Small rewards make people see the truth in politically unfavorable information

Figuring out why so many people are willing to share misinformation on the Internet is an important focus among behavioral scientists. It’s easy to think that partisanship drives it all – people will just share things that make their side look good or their opponents look bad. But the reality is a bit more complicated. Studies have shown that many people don’t seem to carefully evaluate links for accuracy, and that partisanship may be secondary to the rush of getting lots of likes on social media. Given this, it’s unclear what motivates users to stop sharing things that a little scrutiny would show to be untrue.

So a team of researchers tried the obvious: We’ll pay you if you stop and rate the accuracy of a story. The work shows that small payments and even minimal rewards boost the accuracy of people’s ratings of stories. Almost all of this effect comes from people identifying stories that don’t favor their political stance as factually accurate. While cash boosted conservatives’ accuracy the most, it lagged so far behind liberals in accuracy that the gap remains significant.

Money to be exact

The basic outline of the new experiments is pretty simple: take a bunch of people, ask them about their political leanings, then show them a bunch of headlines as they would appear on a social networking site like Facebook. The headlines were scored based on their accuracy (ie, whether they were true or misinformation) and whether they would be more favorable to liberals or conservatives.

Consistent with previous experiments, participants were more likely to rate headlines that favored their political leanings as truthful. As a result, the majority of disinformation labeled as true came about because people liked how it was consistent with their political leanings. While this is true on both sides of the political spectrum, conservatives were significantly more likely to rate misinformation as truthful—an effect so commonly seen that the researchers cite seven different papers that have previously shown it.

By itself, this type of reproduction is useful but not very interesting. The interesting things emerged when researchers began to vary this process. And the simplest variant was one where they paid participants a dollar for each story they correctly identified as true.

In news that will surprise no one, people have gotten better at spotting when stories aren’t true. In raw numbers, participants averaged exactly 10.4 accuracy scores (out of 16) in the control condition, but over 11 out of 16 in the payoff. This effect also occurred when, instead of payment, participants were told that the researchers would give them an accuracy score when the experiment was conducted.

What was most striking about this experiment was that almost all of the improvement came when people were asked to rate the accuracy of statements favoring their political opponents. In other words, the reward made people better at recognizing the truth in statements that, for political reasons, they would prefer to believe were not true.

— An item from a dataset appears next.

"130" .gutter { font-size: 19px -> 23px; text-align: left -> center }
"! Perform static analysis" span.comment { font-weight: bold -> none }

Smaller void, but still void

The opposite was true when the experiment was shifted and people were asked to identify stories that their political allies would like. Here, accuracy fell. This suggests that participants’ mindsets played a large role, as their motivation to focus on politics made them focus less on accuracy. In particular, the effect was about as large as a financial prize.

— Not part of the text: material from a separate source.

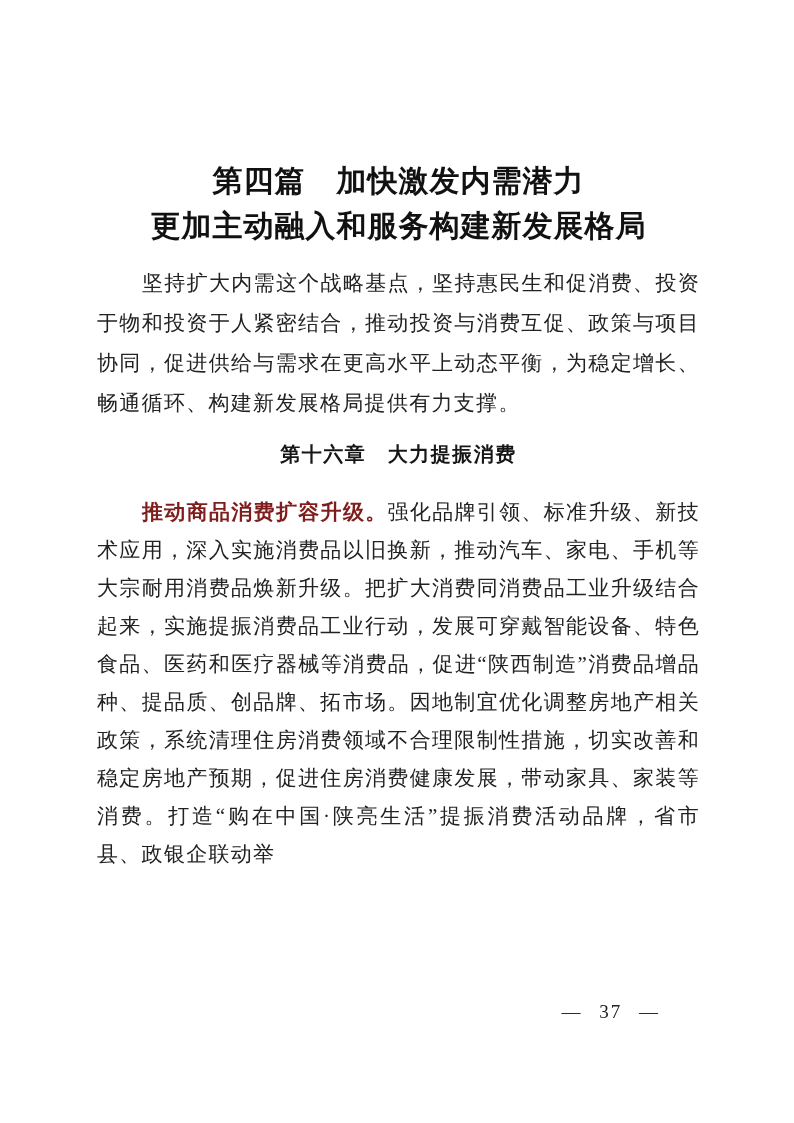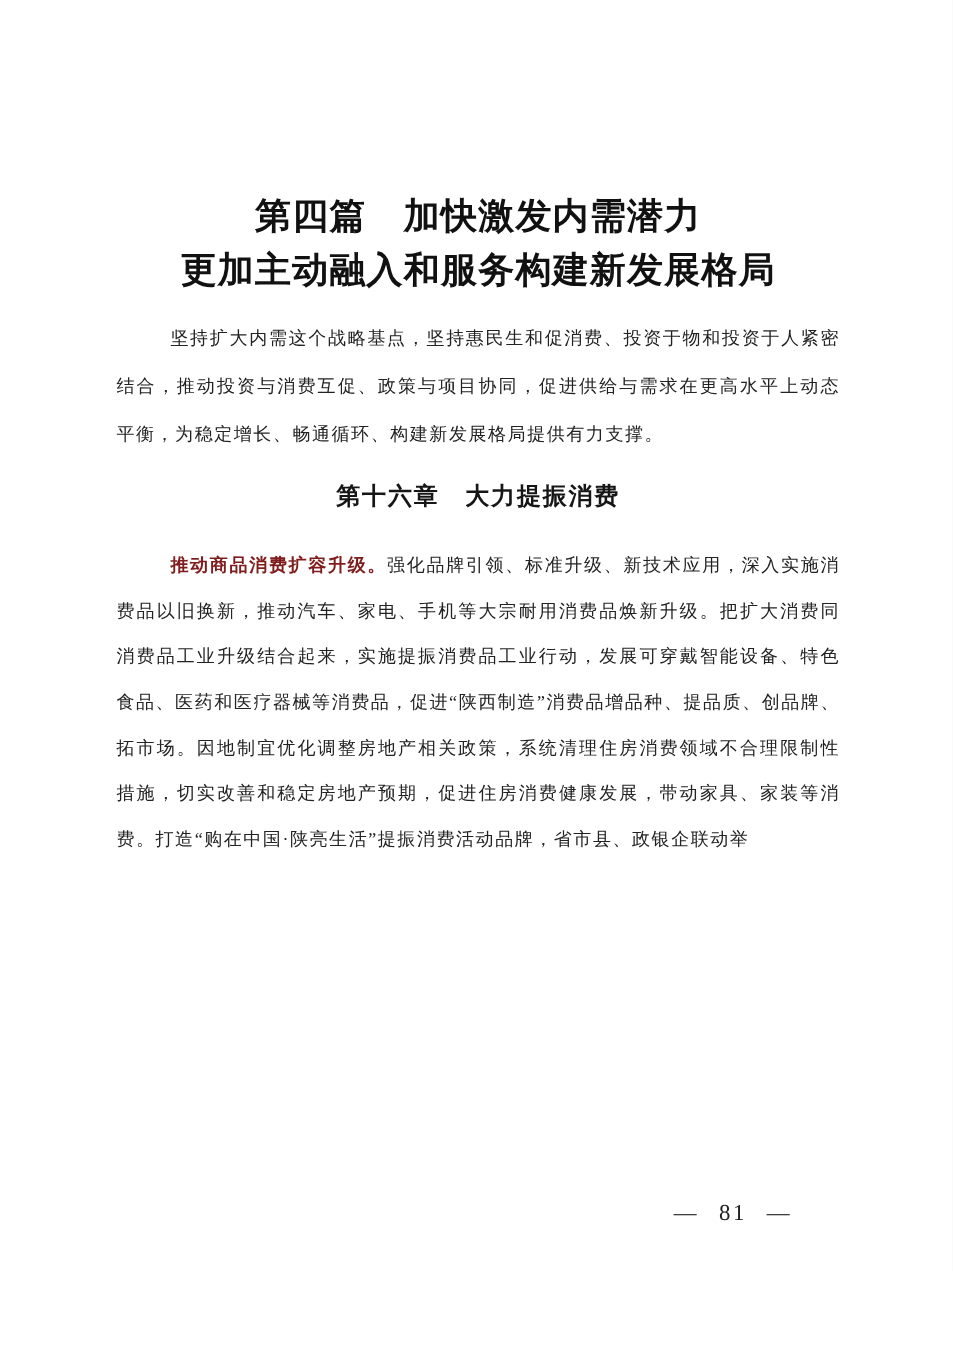"坚持扩大内需这个战略基点，坚持惠民生和促消费、投资于物和投资于人紧密结合，推动投" .body-para { font-size: 15px -> 21px }
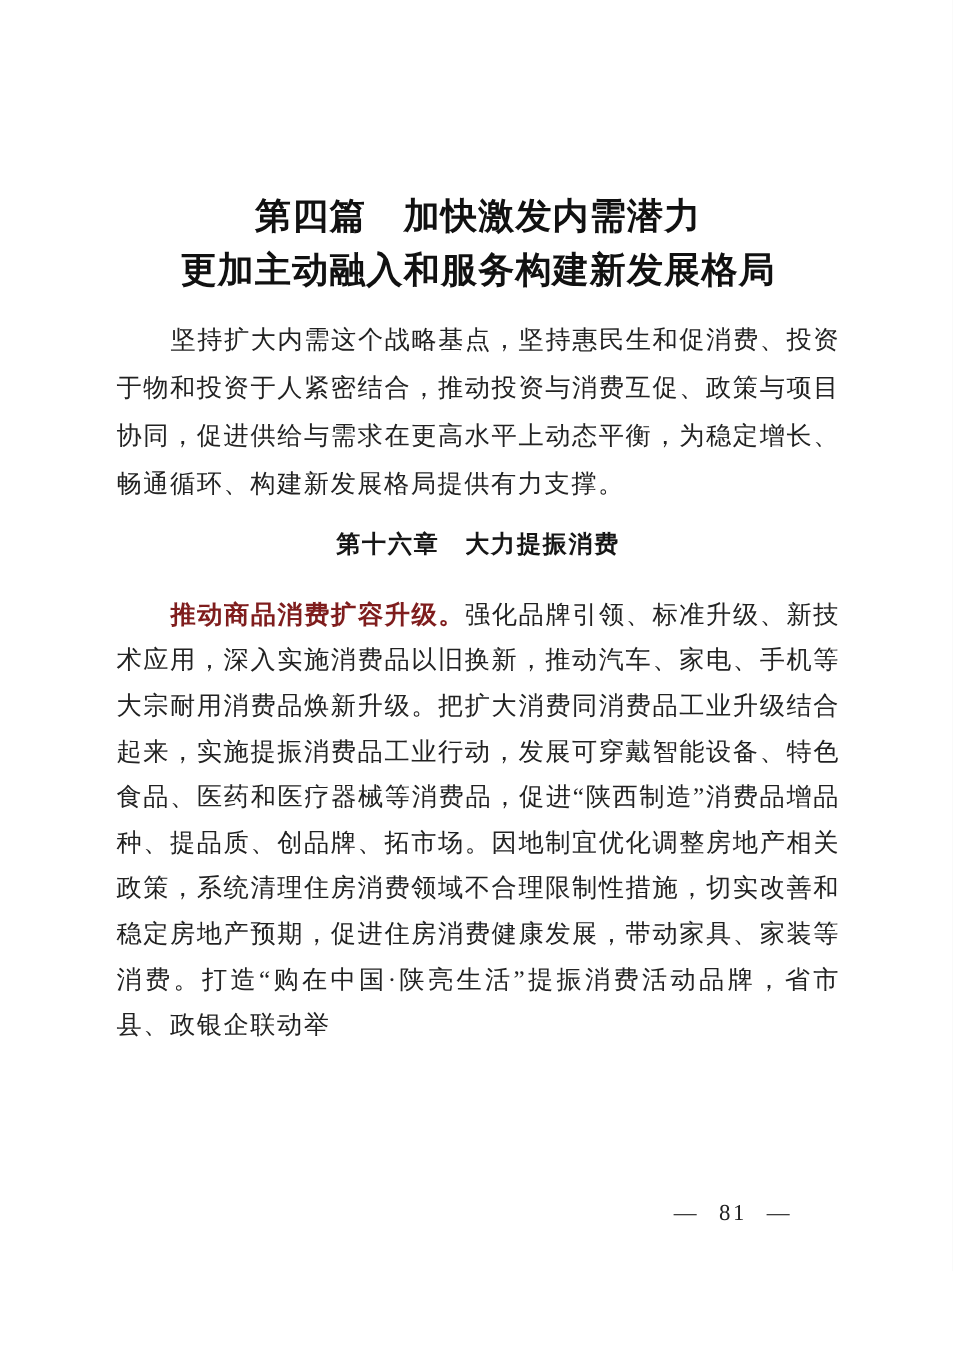"— 81 —" div.page-footer { text: 81 -> 37 }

The researchers also created a condition where users didn’t say the source of the headline, so they couldn’t identify whether it came from a partisan-friendly outlet. This made no significant difference to the results.

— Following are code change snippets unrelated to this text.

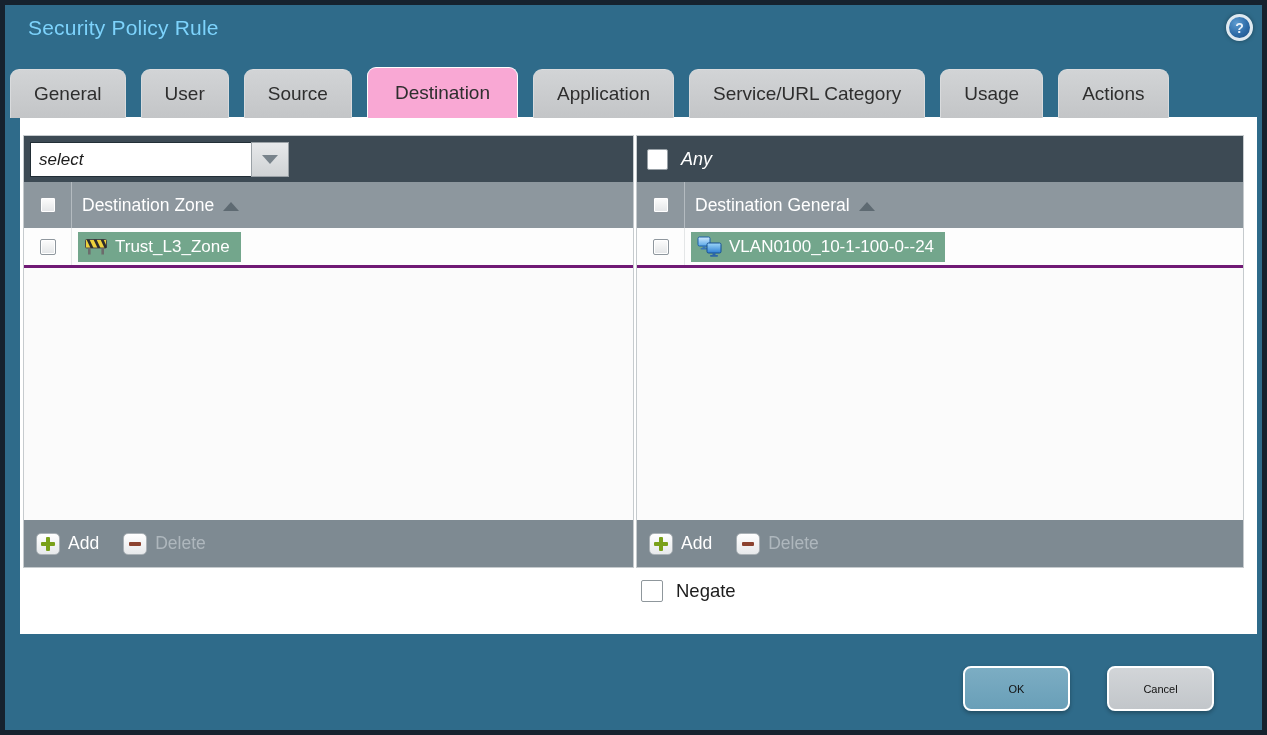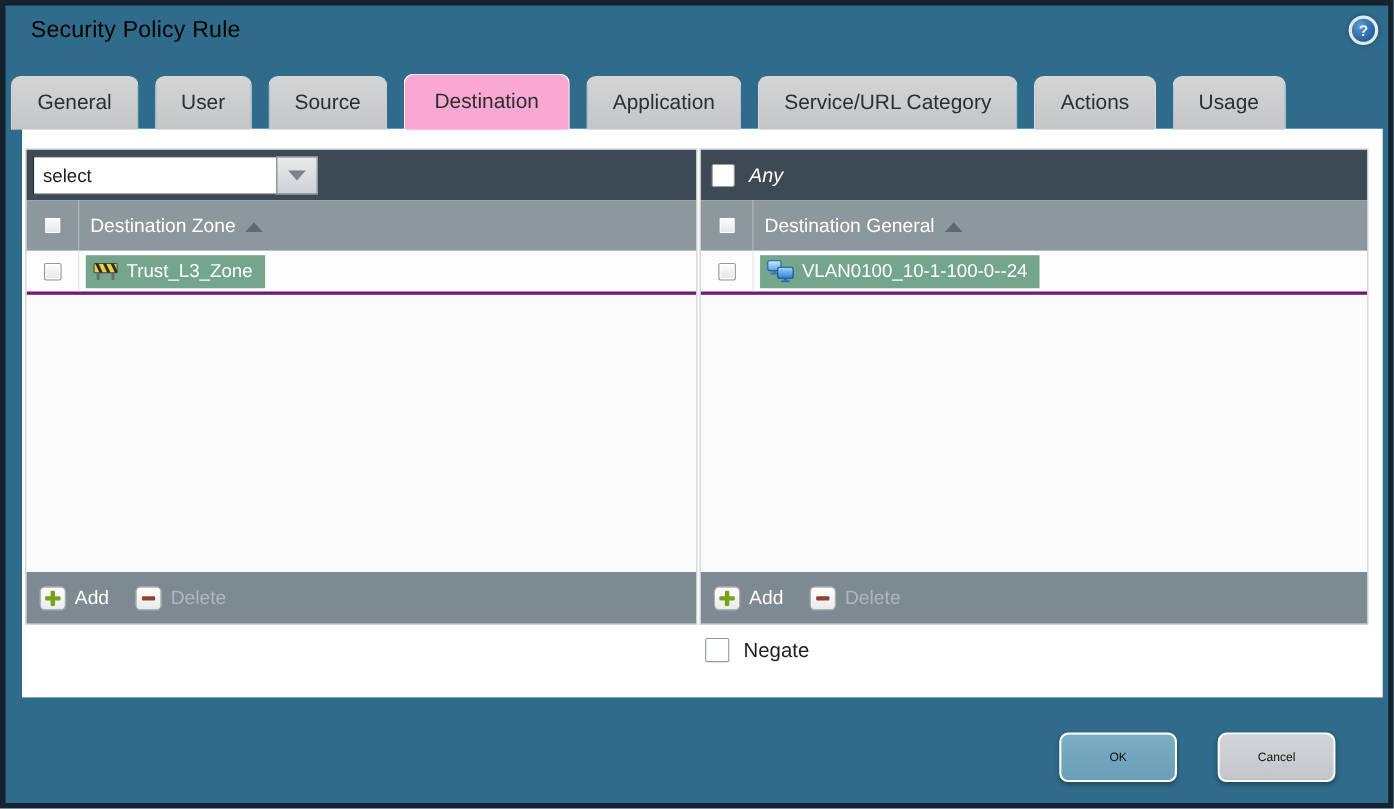"Security Policy Rule" .title { color: #000000 -> #7dd3fc }
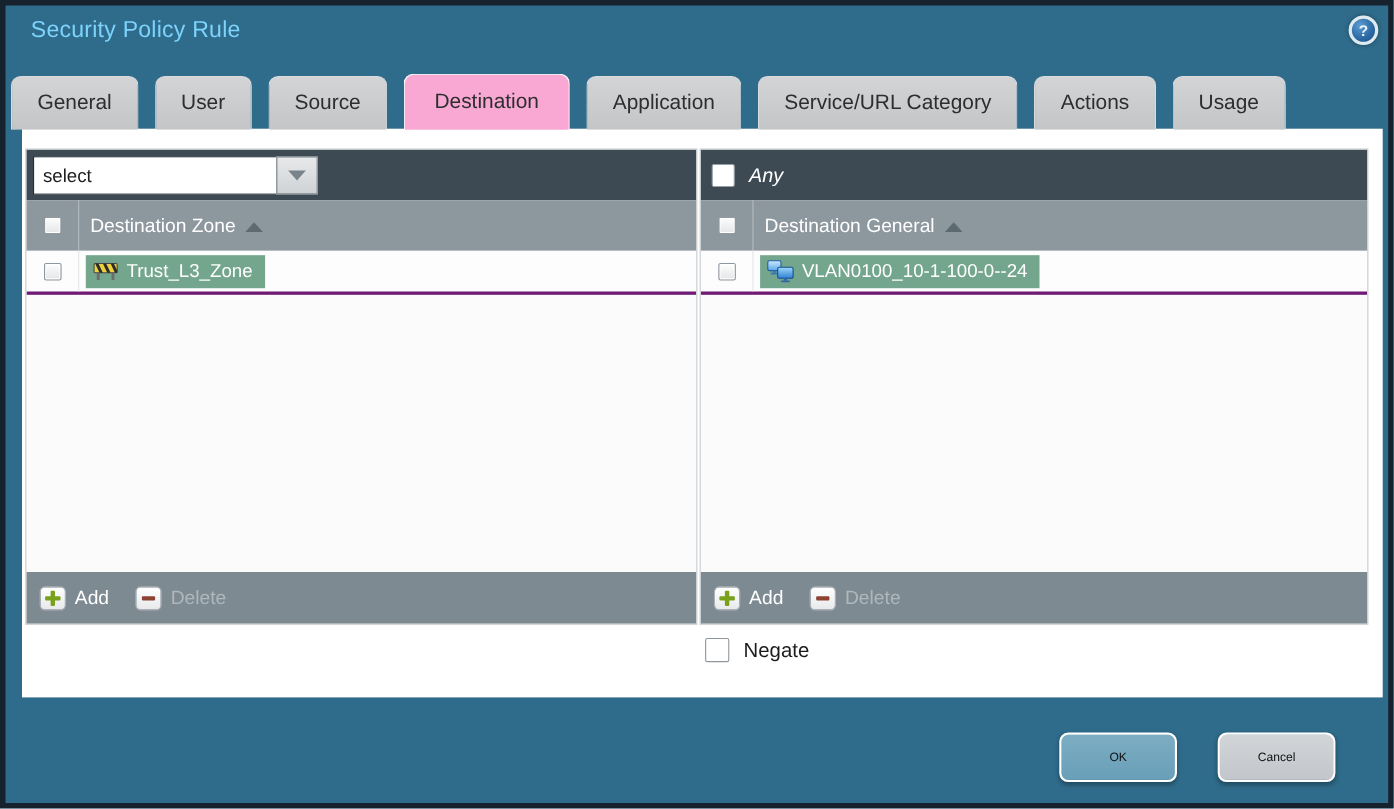"Actions" div.tab { order: before "Usage" -> after "Usage" }
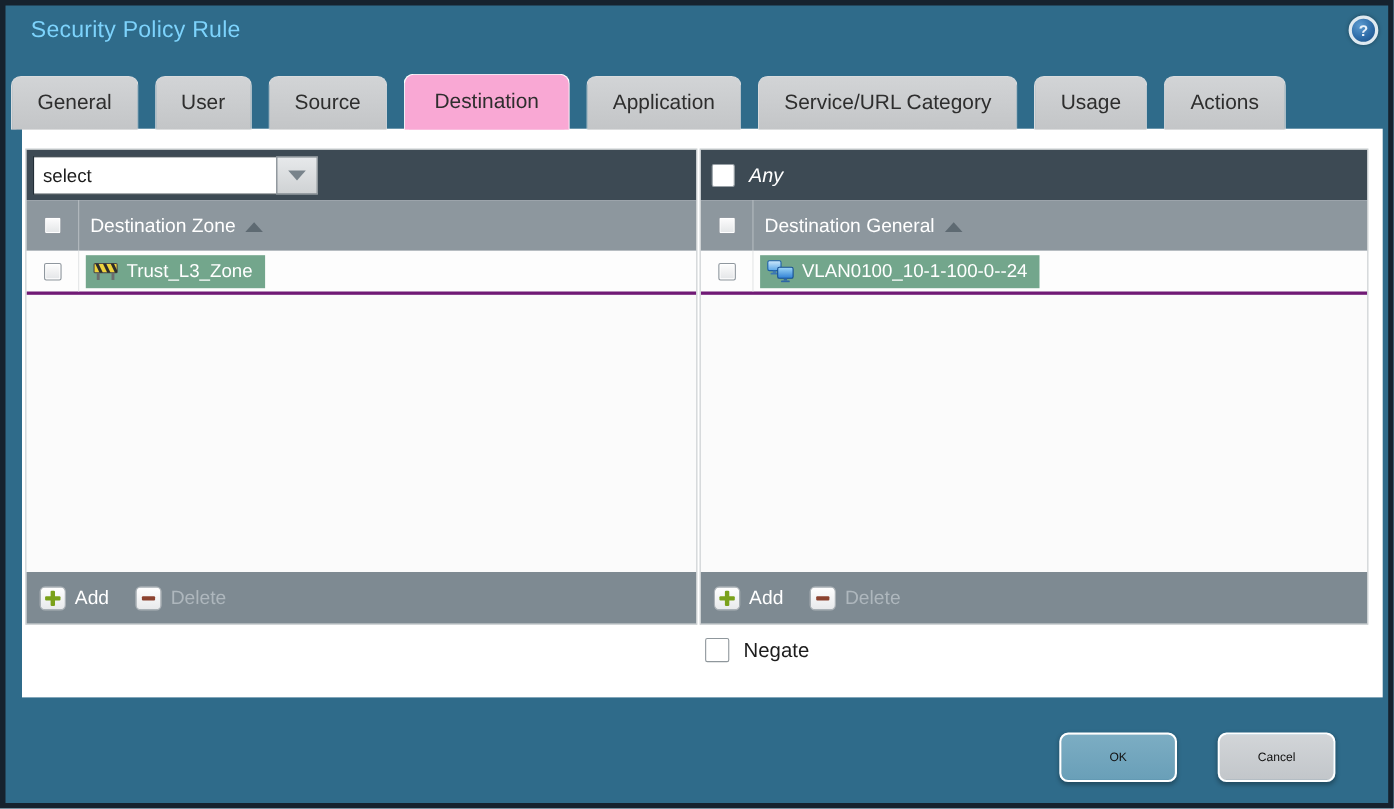"select" .combo-input { font-style: none -> italic }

As noted above, conservatives are generally worse at this than liberals, with the average conservative getting 9.3 out of 16 correct and the typical liberal getting 10.9. Both groups see their accuracy increase when incentives are present, but the results are greater for conservatives, increasing their accuracy to an average of 10.1 out of 16. But while this is much better than when not there is a motive, they are not as good as liberals do when there is no motive.

So while it seems that some of the problems with conservatives sharing misinformation is due to a lack of motivation to get things right, that explains only part of the result.

The research team suggests that while a payment system would probably be impossible to scale, the fact that an accuracy score had roughly the same impact could mean that it points to a way for social networks to limit misinformation spread by their users. . But that seems naive.

Fact checks were originally promoted as a way to curb misinformation. But according to these results, they tended to rate more of the pieces shared by conservatives as misinformation and ultimately ended up being labeled partisan. Similarly, efforts to curb the spread of misinformation on social networks have seen the heads of those networks accused of censoring conservatives in congressional hearings. So even if it works in these experiments, it’s likely that any attempt to develop a similar system in the real world will be very unpopular in some quarters.

Nature Human Behaviour, 2023. DOI: 10.1038/s41562-023-01540-w (About DOIs).